Main characters aren't immune to this Double Standard, either. For example, Superman has been depowered, power-shifted, and dosed with a spectrum of colored kryptonite throughout his history. However, he never gave up his powers for an extended period of time, continued trying to fight evil as a secret agent, and had to be frequently rescued by Lois Lane, complete with a scantily-dressed and bound Clark on covers; DC left that to Wonder Woman, years back.

Now, few people suggest that comics writers in general have it in for women. Supporting characters are supporting characters, after all — being imperiled or suffering so as to affect the main character is part of their job description. Many C List Fodder heroes are female, making them handy when cheap deaths are called for, particularly in big events. Most heroes are male, so certain roles in their personal supporting casts, particularly love interests, tend to be women. Further, Bad Things happening to women strikes many people as more dramatically powerful.

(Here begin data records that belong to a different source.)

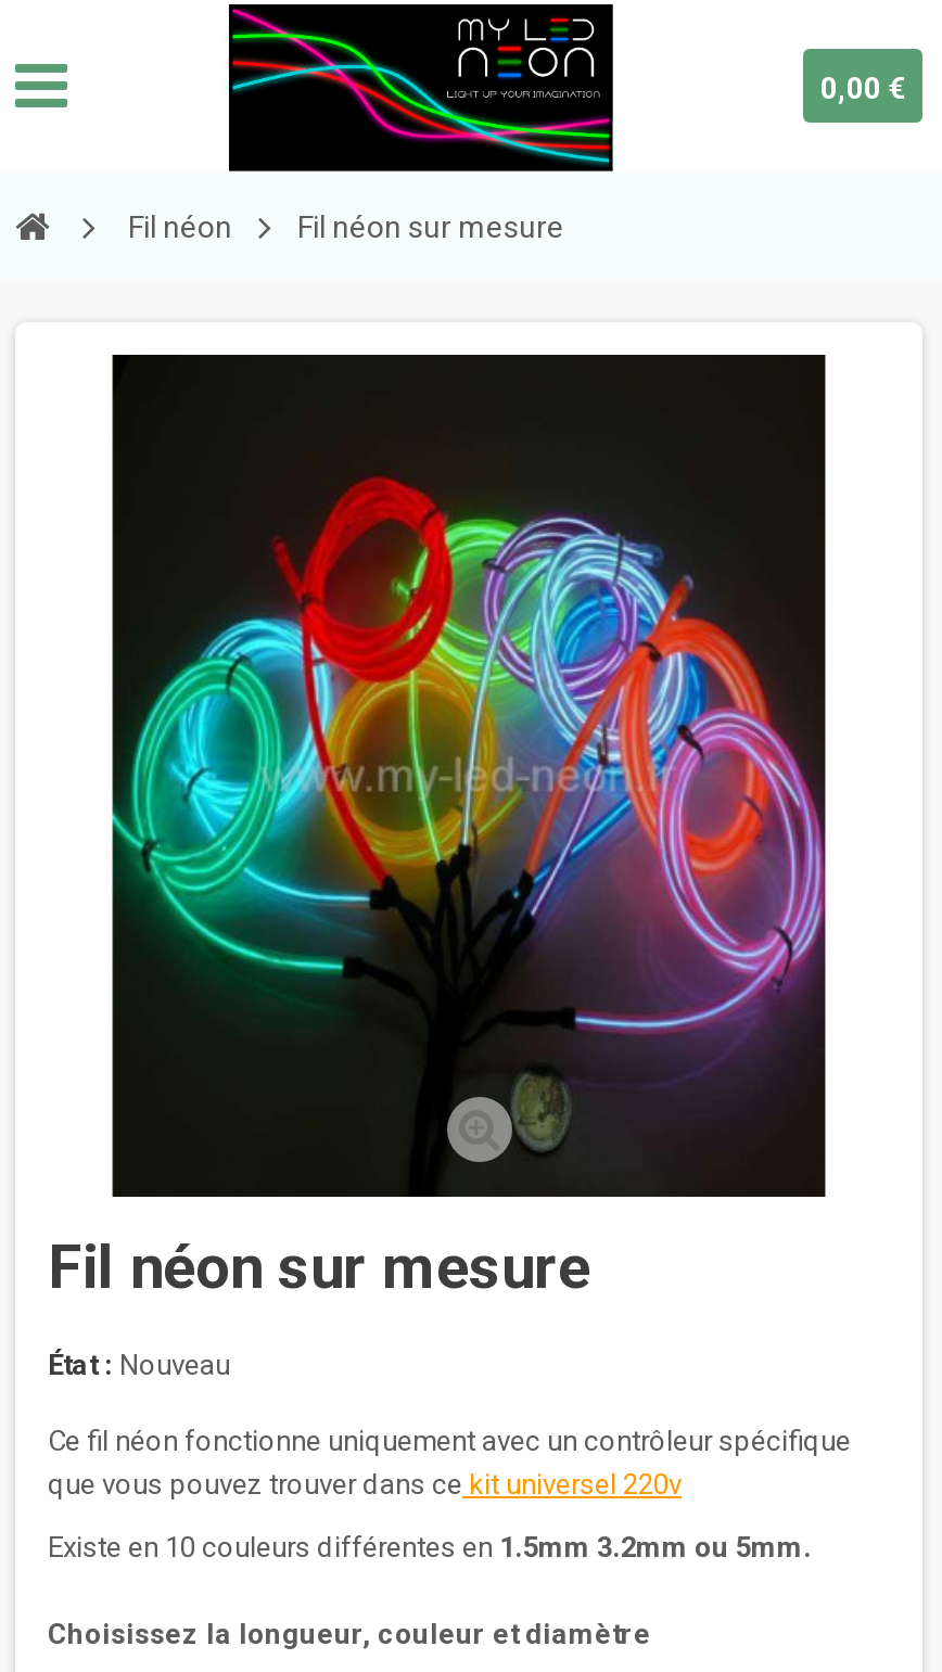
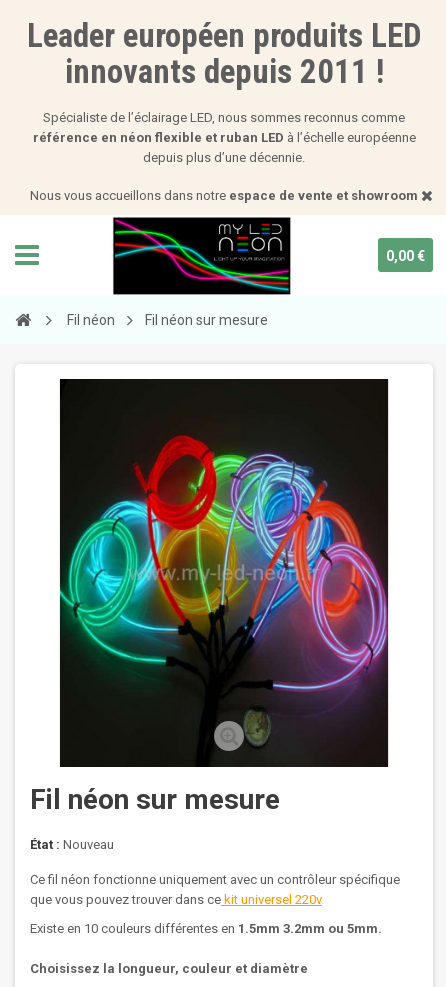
none -> [26,16,422,203] Leader européen produits LED | innovants depuis 2011 ! | Spécialiste de l’éclairage LED, nous sommes reconnus comme | référence en néon flexible et ruban LED à l’échelle européenne | depuis plus d’une décennie. | Nous vous accueillons dans notre espace de vente et showroom

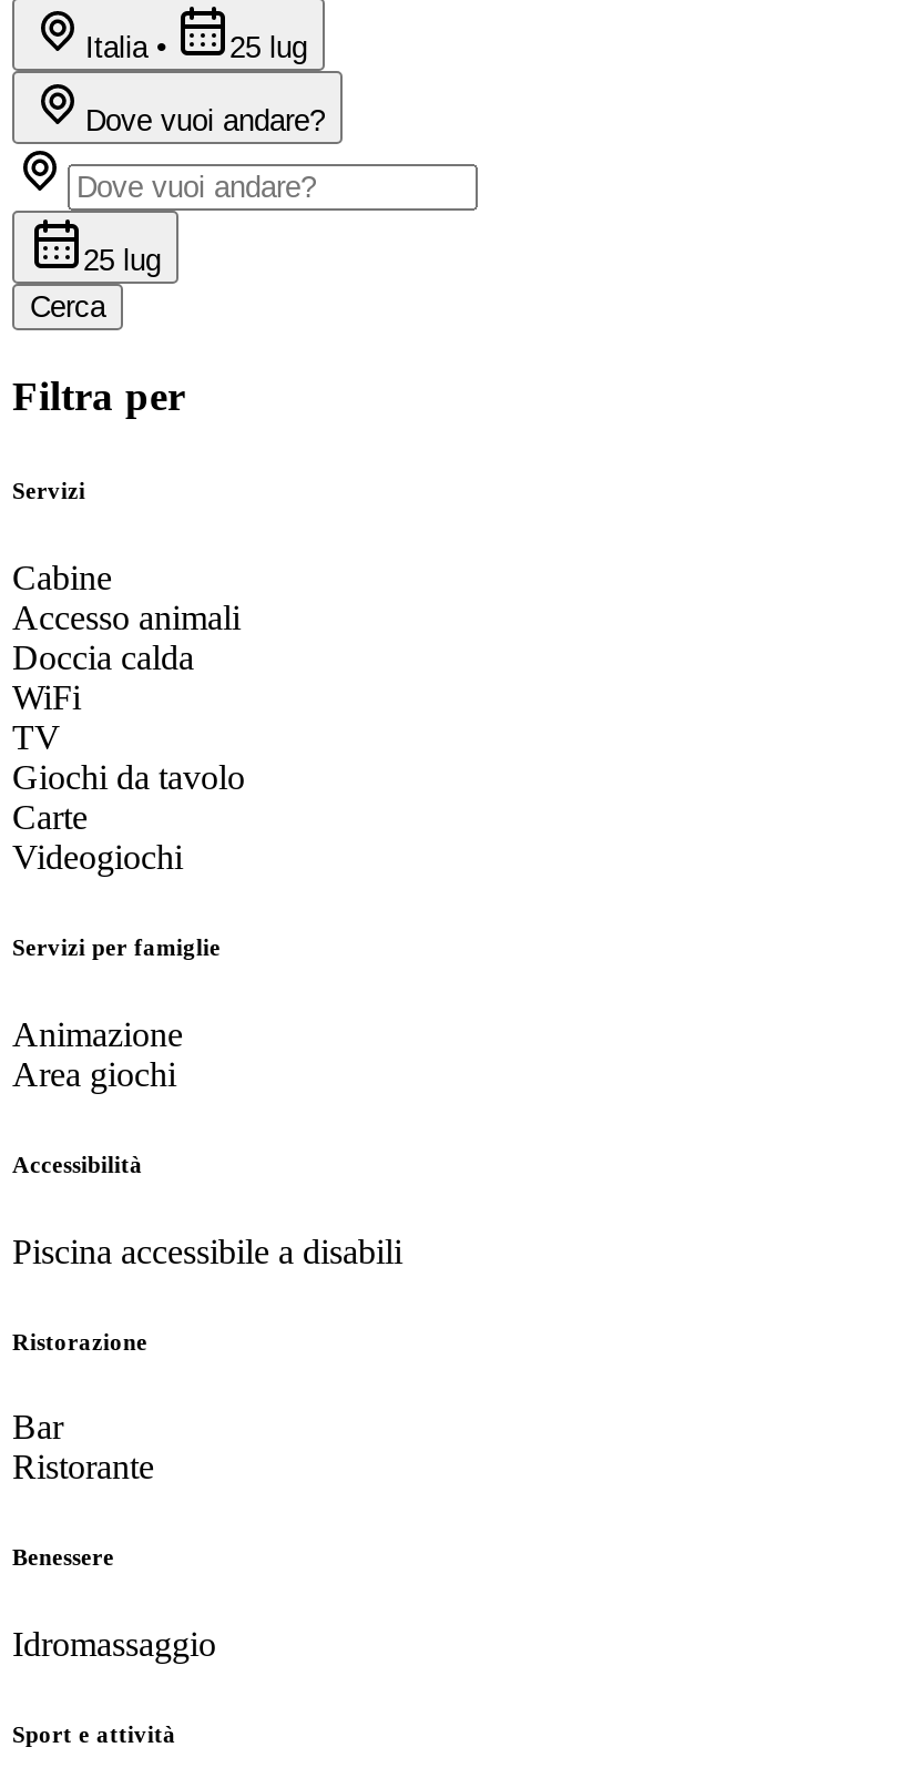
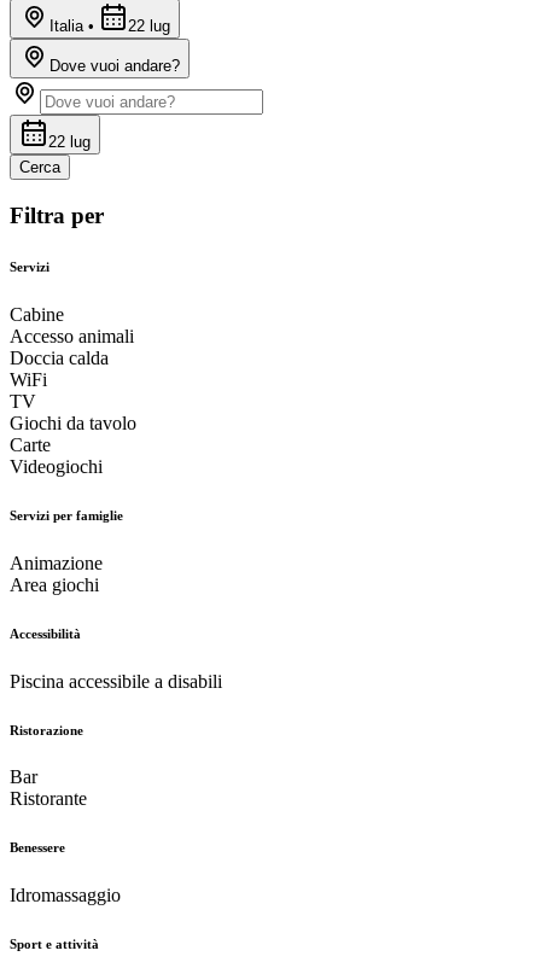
[85,31,307,64] Italia • 25 lug -> [49,17,170,35] Italia • 22 lug
[83,244,161,277] 25 lug -> [48,133,91,151] 22 lug

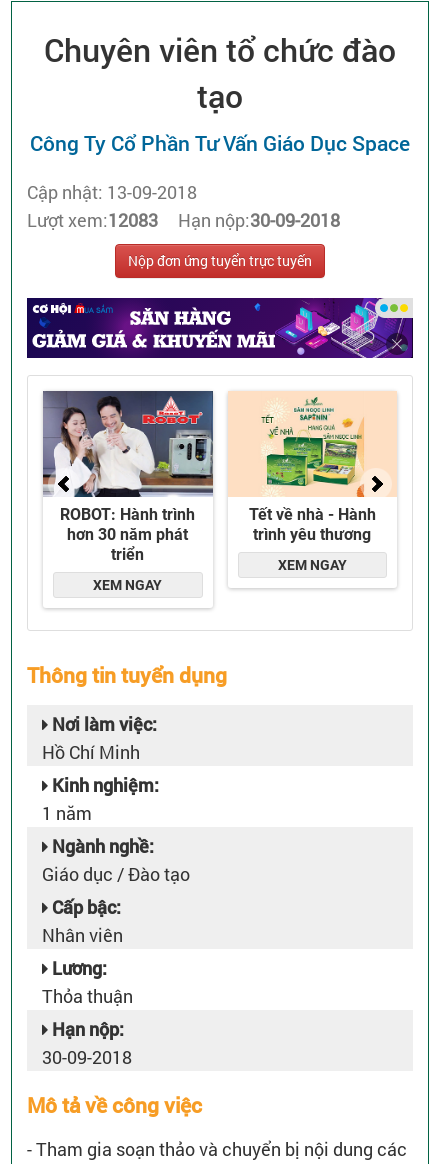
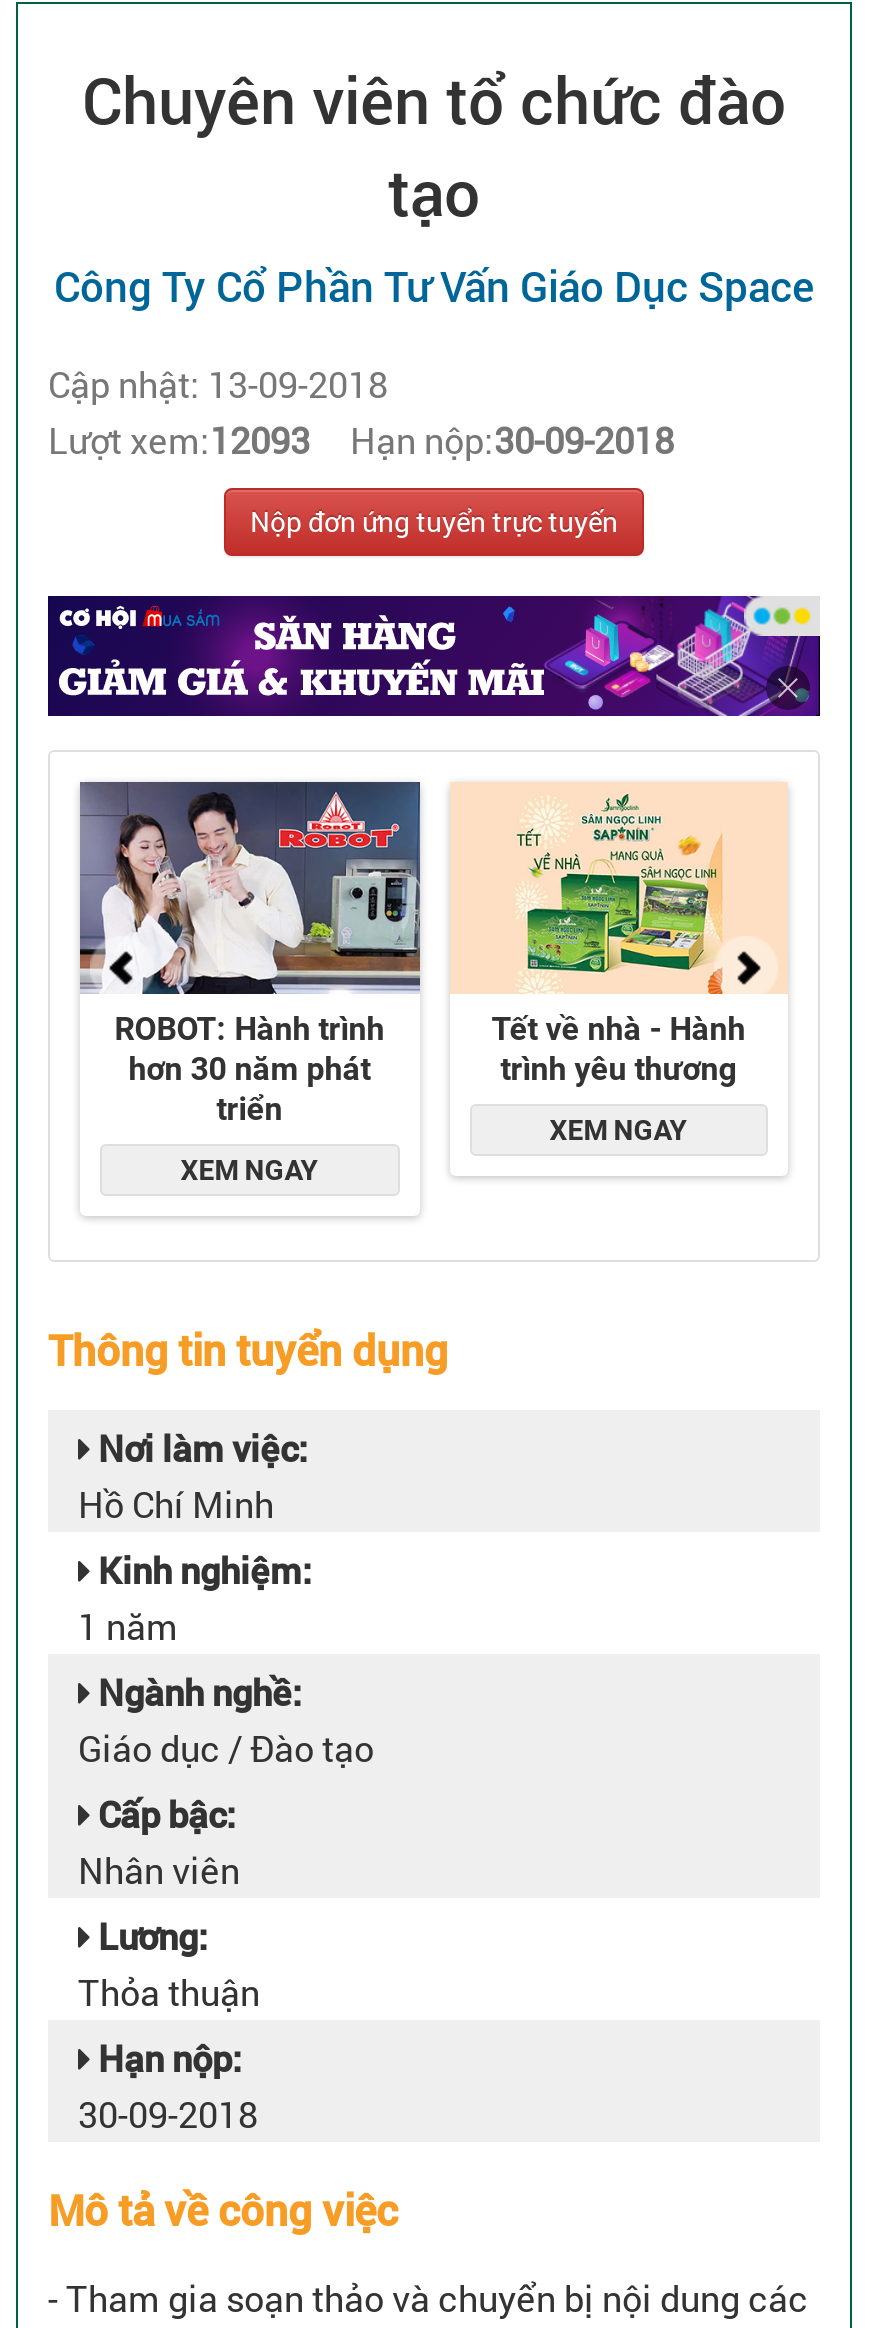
[27,208,340,232] Lượt xem:12083 Hạn nộp:30-09-2018 -> [48,416,674,464] Lượt xem:12093 Hạn nộp:30-09-2018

However, putting aside all the sexist aspects of those very causes, they unavoidably add up to women tending to suffer and die much more cheaply — and worse, less heroically — than men in superhero comics.

Trope named for the website and a jarring example of the trope from Green Lantern.

Note: Examples for this trope should not include every major misfortune of a female character in a story, and especially not tragedies among a mostly-female cast. In some cases the narrative in question actually benefits from the maiming or death, as in the case of Gwen Stacy's death or Barbara Gordon's rebirth as Oracle. This trope comes into play when the woman in question is not just killed, but devalued in some fundamental way (note how many of these characters die in the kitchen after attempting to stand side by side with their male counterparts). In other words a cheap, gruesome, often sexually humiliating death which serves no purpose other than to motivate a male character and is just as quickly forgotten in future story arcs. Also note that the character need not die to qualify; many female superheroes end up raped, traumatized, mutilated, brainwashed or psychologically scarred in ways rarely visited upon male superheroes.